* _TASK_
Print exactly the line that contains "total: 19994.86 -> 20414.34" along with every line beneath it to the end of the records below, and omit pictures.

* _DATA FOR THE TASK_
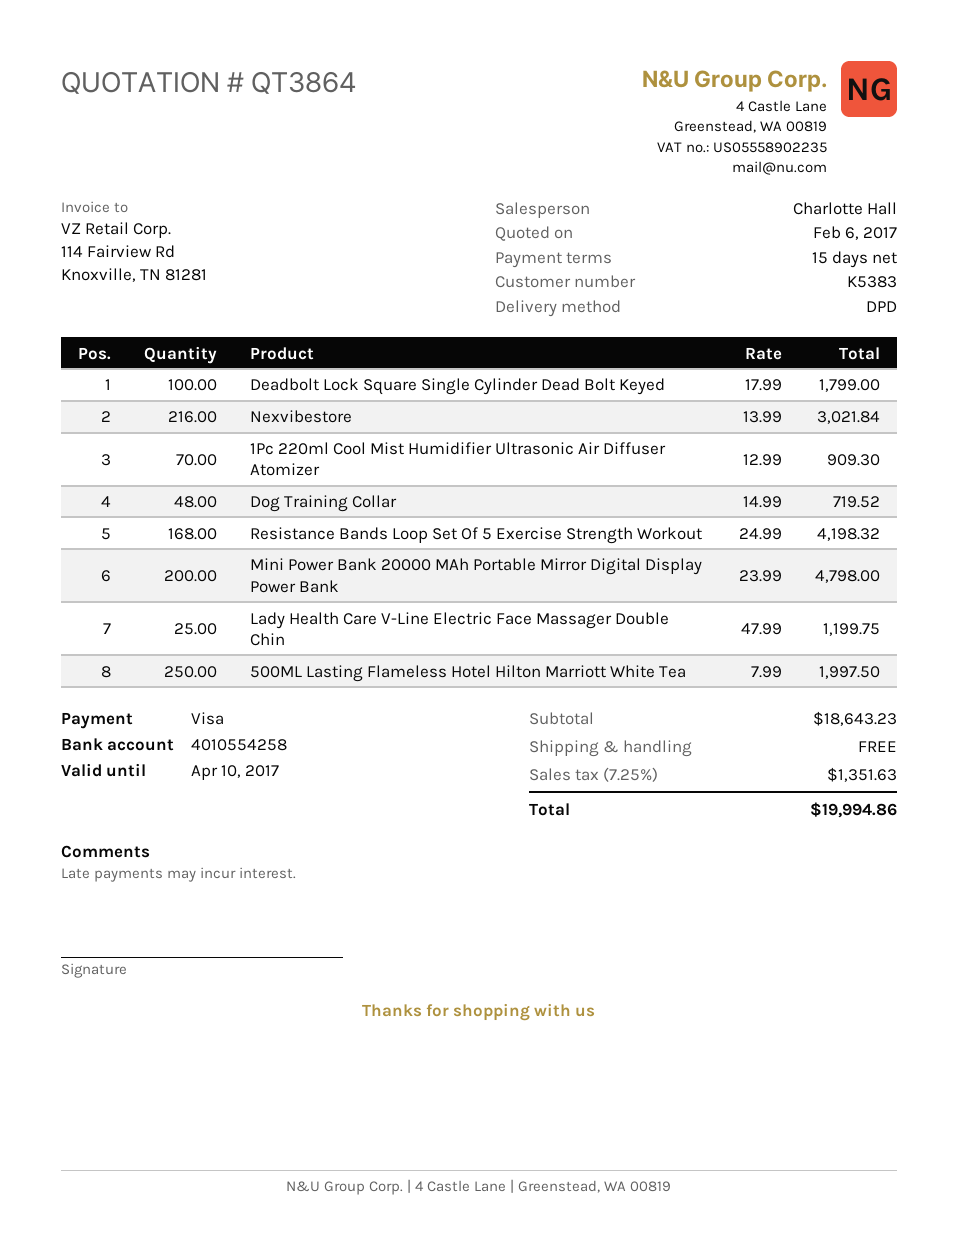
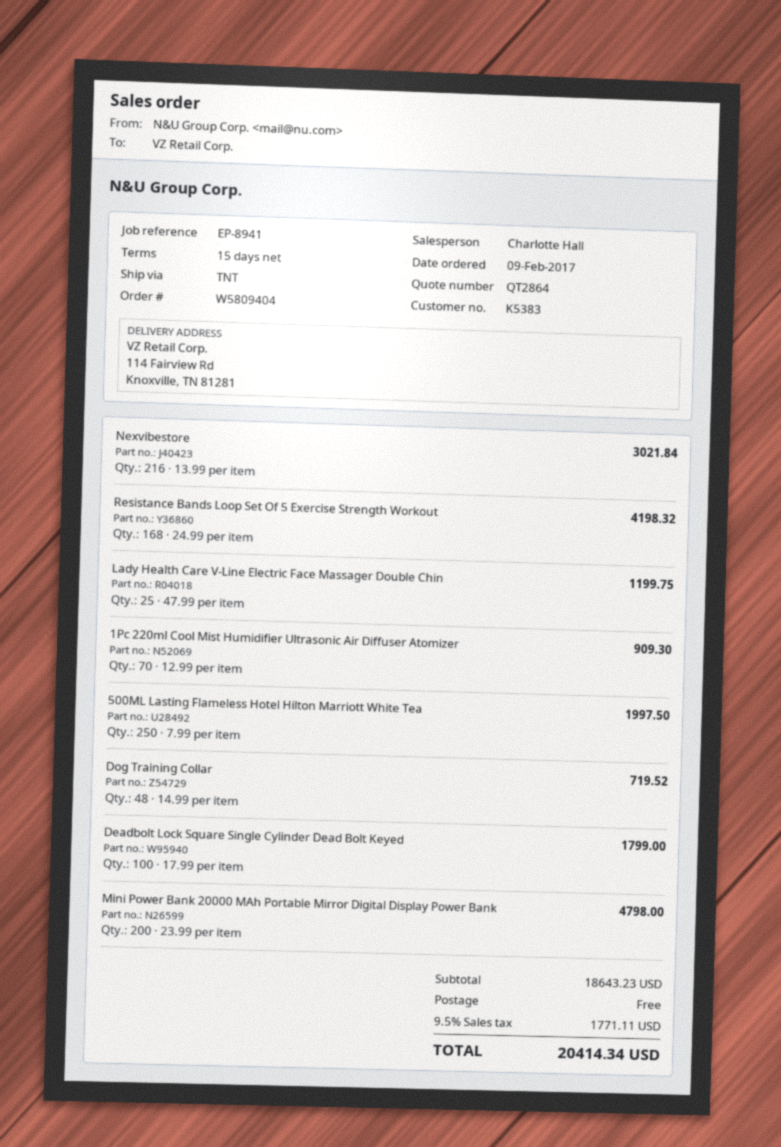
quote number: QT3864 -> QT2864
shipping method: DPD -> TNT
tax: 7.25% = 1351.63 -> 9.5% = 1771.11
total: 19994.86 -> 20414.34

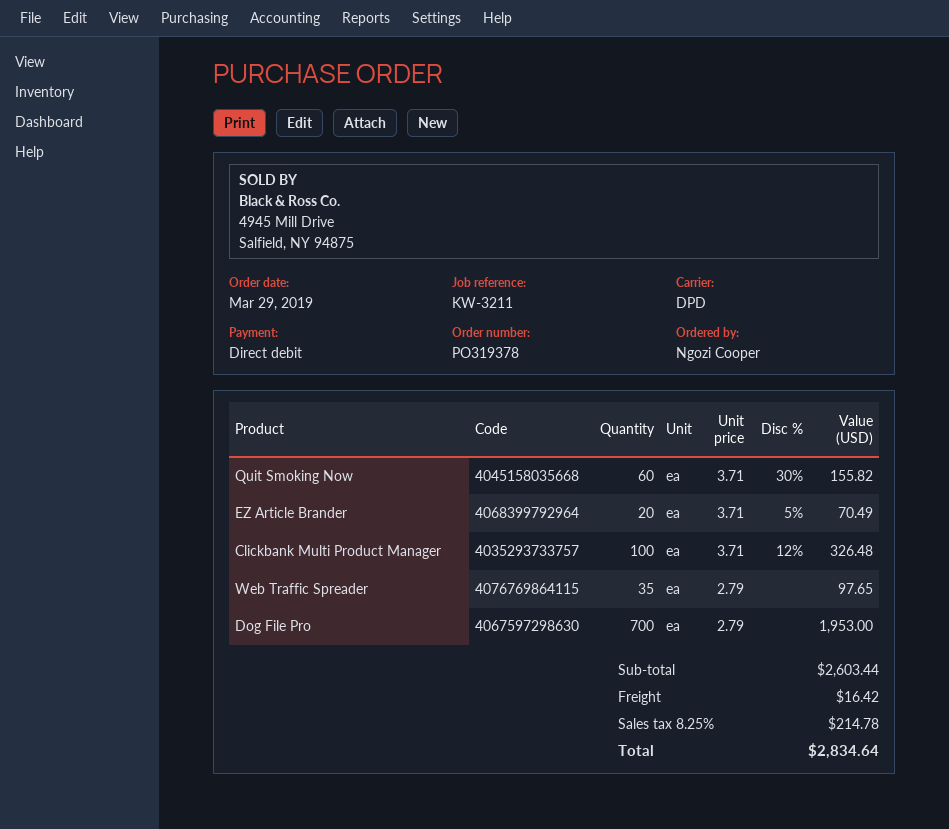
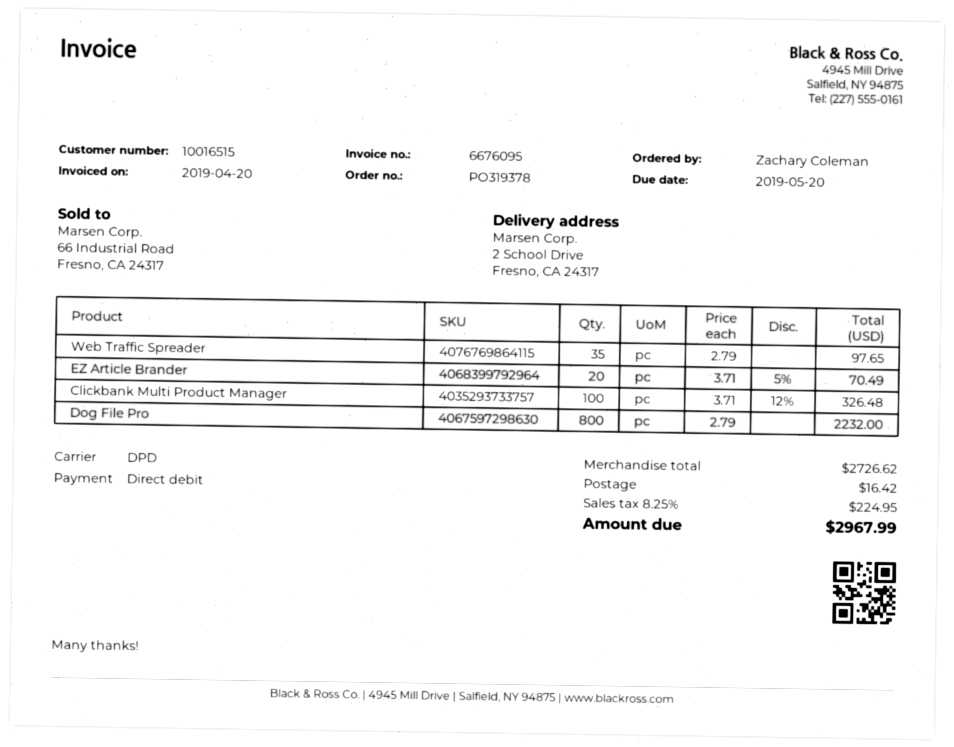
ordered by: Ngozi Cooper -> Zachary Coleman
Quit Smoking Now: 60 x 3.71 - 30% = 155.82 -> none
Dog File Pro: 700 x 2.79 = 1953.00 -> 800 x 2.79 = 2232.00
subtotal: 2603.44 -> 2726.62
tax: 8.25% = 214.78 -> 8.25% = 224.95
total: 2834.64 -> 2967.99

* _EXERCISE SOLUTION_
total: 19994.86 -> 20414.34

ordered by: Ngozi Cooper -> Zachary Coleman
Quit Smoking Now: 60 x 3.71 - 30% = 155.82 -> none
Dog File Pro: 700 x 2.79 = 1953.00 -> 800 x 2.79 = 2232.00
subtotal: 2603.44 -> 2726.62
tax: 8.25% = 214.78 -> 8.25% = 224.95
total: 2834.64 -> 2967.99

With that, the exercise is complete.